STARTER IS OVERPROOFED, FALLEN: A starter that is overproofed or has fallen is not ideal, but it is not necessarily a sign that you should quit and start over. Preferments such as liquid levain and poolish are more prone to collapse than ones held in stiffer mediums. High water content makes their structure especially fragile. In this case you may proceed, taking notes and making adjustments for subsequent attempts. In the bakery environment (with mechanical mixers) I know that a very active liquid preferment will cause a dough to move more quickly and have more strength. At home, with hand mixing, the strength isn’t as much of a liability or risk. Nonetheless, if a poolish is collapsed due to overactivity, I will reduce bulk fermentation time slightly or aim for a cooler dough temperature.

DOUGH IS TOO COLD: Place the dough in a warmer location and add 10 to 25 percent to the prescribed bulk fermentation time. If a cool dough is mixed in summer and your kitchen is almost 80°F, be patient. The warmer conditions will naturally encourage it; things will often equal out.

DOUGH IS TOO WARM: Place it in a cooler location and reduce bulk fermentation time by 10 to 25 percent. As with cold dough/summer conditions (example above), if it’s winter and the ambient temperature is low, the dough will cool naturally as it rises during bulk fermentation and may solve its own problem.

DOUGH IS TOO LOOSE, UNDERDEVELOPED, OR SOFT: Perform additional vigorous folds and also consider adding 10 to 25 percent to the prescribed time for bulk fermentation, to add strength. When your dough is really, really soft (maybe you accidentally added too much final dough water) you might consider making pizza or focaccia if the dough type is appropriate (meaning a basic white dough—I wouldn’t try to make pizza out of a rye bread dough). Occasionally, though very rarely, I will add flour to bring a dough back to a manageable place in the event of a scaling error (yes, this happens in professional bakeries, too). This can be done in a mixer or by kneading in flour on a bench or work surface. It’s not ideal, but it’s better than discarding dough. If this happens in the bakery, I keep track of the flour added and add salt as well to maintain proper ratios. Doughs are generally salted at 2 percent of total flour weight (see Baker’s Math). If you use 100 grams of additional flour, salt that flour at 2 percent, or 2 grams, in order to make sure that the salt is balanced in the loaf.

DOUGH IS TOO STIFF, TOO STRONG, OR OVERDEVELOPED AFTER MIXING: If a dough feels too tight, strong, or rubbery after mixing, the solutions are in many ways the inverse of the prescription for the dough that is too loose, underdeveloped, or soft. You may reduce the frequency and vigor of folds, reduce bulk fermentation slightly (assuming that the dough temperature and fermentation activity are as expected), or add water. You may add water by simply putting the water on the top of the dough, and then incorporate it during folding.

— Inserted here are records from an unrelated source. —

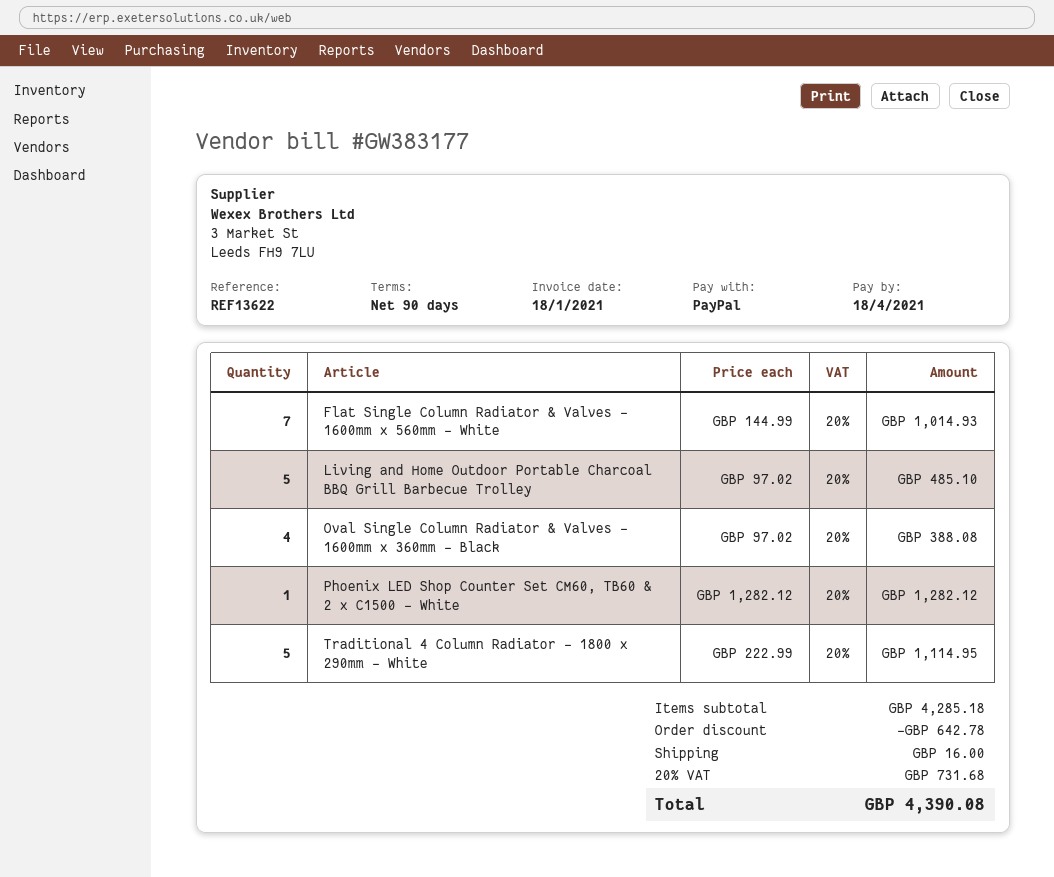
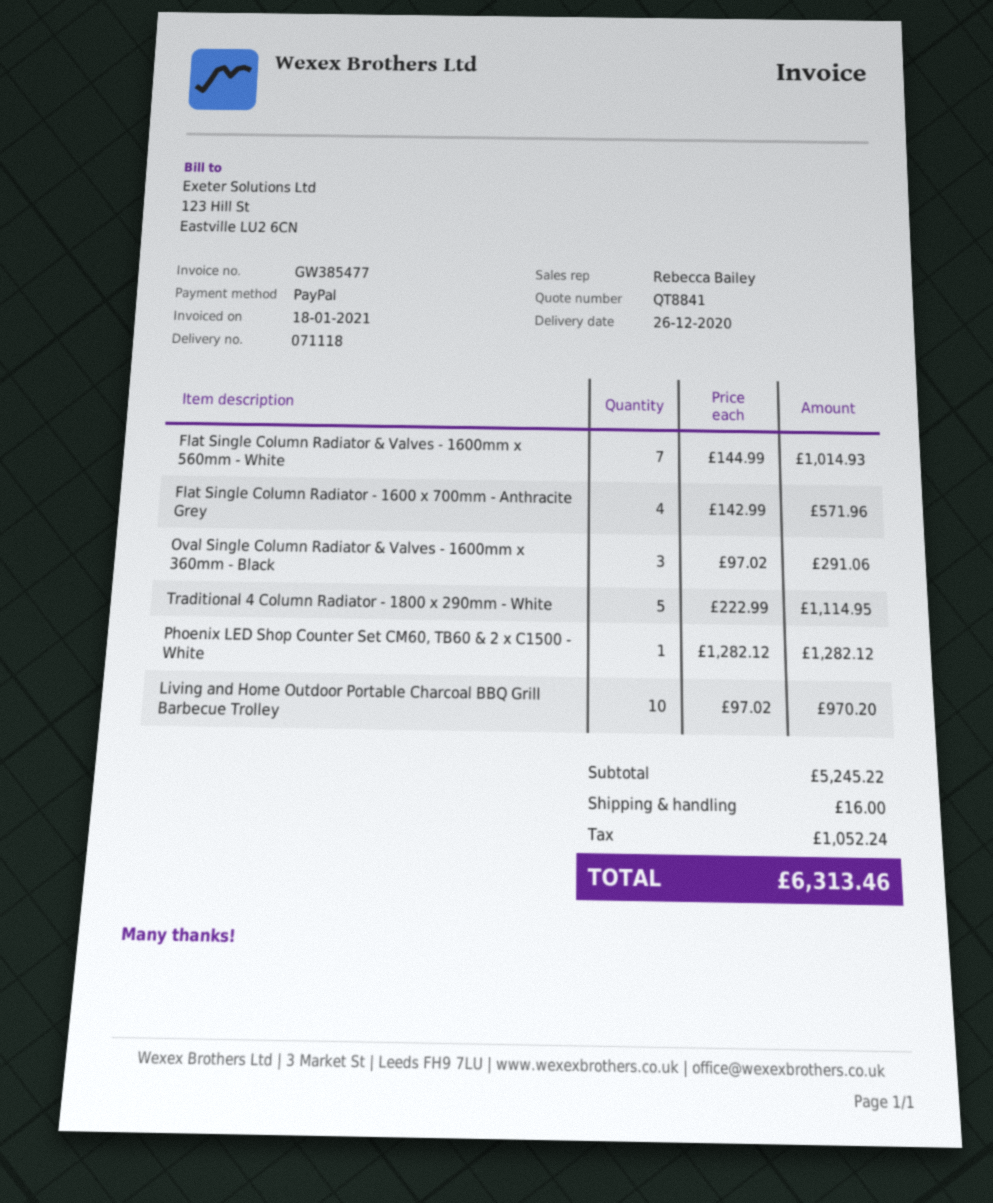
invoice number: GW383177 -> GW385477
Living and Home Outdoor Portable Charcoal BBQ Grill Barbecue Trolley: 5 x 97.02 = 485.10 -> 10 x 97.02 = 970.20
Oval Single Column Radiator & Valves - 1600mm x 360mm - Black: 4 x 97.02 = 388.08 -> 3 x 97.02 = 291.06
Flat Single Column Radiator - 1600 x 700mm - Anthracite Grey: none -> 4 x 142.99 = 571.96
subtotal: 4285.18 -> 5245.22
discount: 642.78 -> none
tax: 731.68 -> 1052.24
total: 4390.08 -> 6313.46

Or you may pour the water on top a little at a time, and then poke and massage it in, briefly kneading the dough until it’s incorporated.

SHAPED LOAF IS UNDERPROOFED: The obvious answer is to proof longer, but sometimes that’s not an option. If you notice that the shaped loaf is moving slowly, place it in a warmer, moist location to encourage activity. You may also effectively pause (to a certain degree, not entirely) a shaped loaf by covering it and placing it in the fridge. If I am baking at home and know that a dough won’t be ready for the oven until too late in the day, I will place it in the fridge, covered, after shaping, and bake it the following day. For more information on this, see “Cold Proofing”.

SHAPED LOAF IS OVERPROOFED: A shaped loaf that is overproofed to the point of collapse cannot be fixed. If you forgot your baguettes, took the dog for a walk, and then washed your car . . . you will be better served using the dough to make pizza. Loaves that are mildly overproofed can be salvaged with a hotter oven (add 25°F to the prescribed temperature during preheating and lower to the prescribed temperature after loading). If the loaf is scored, like baguettes, for example, fewer cuts will be more successful than aggressive cutting.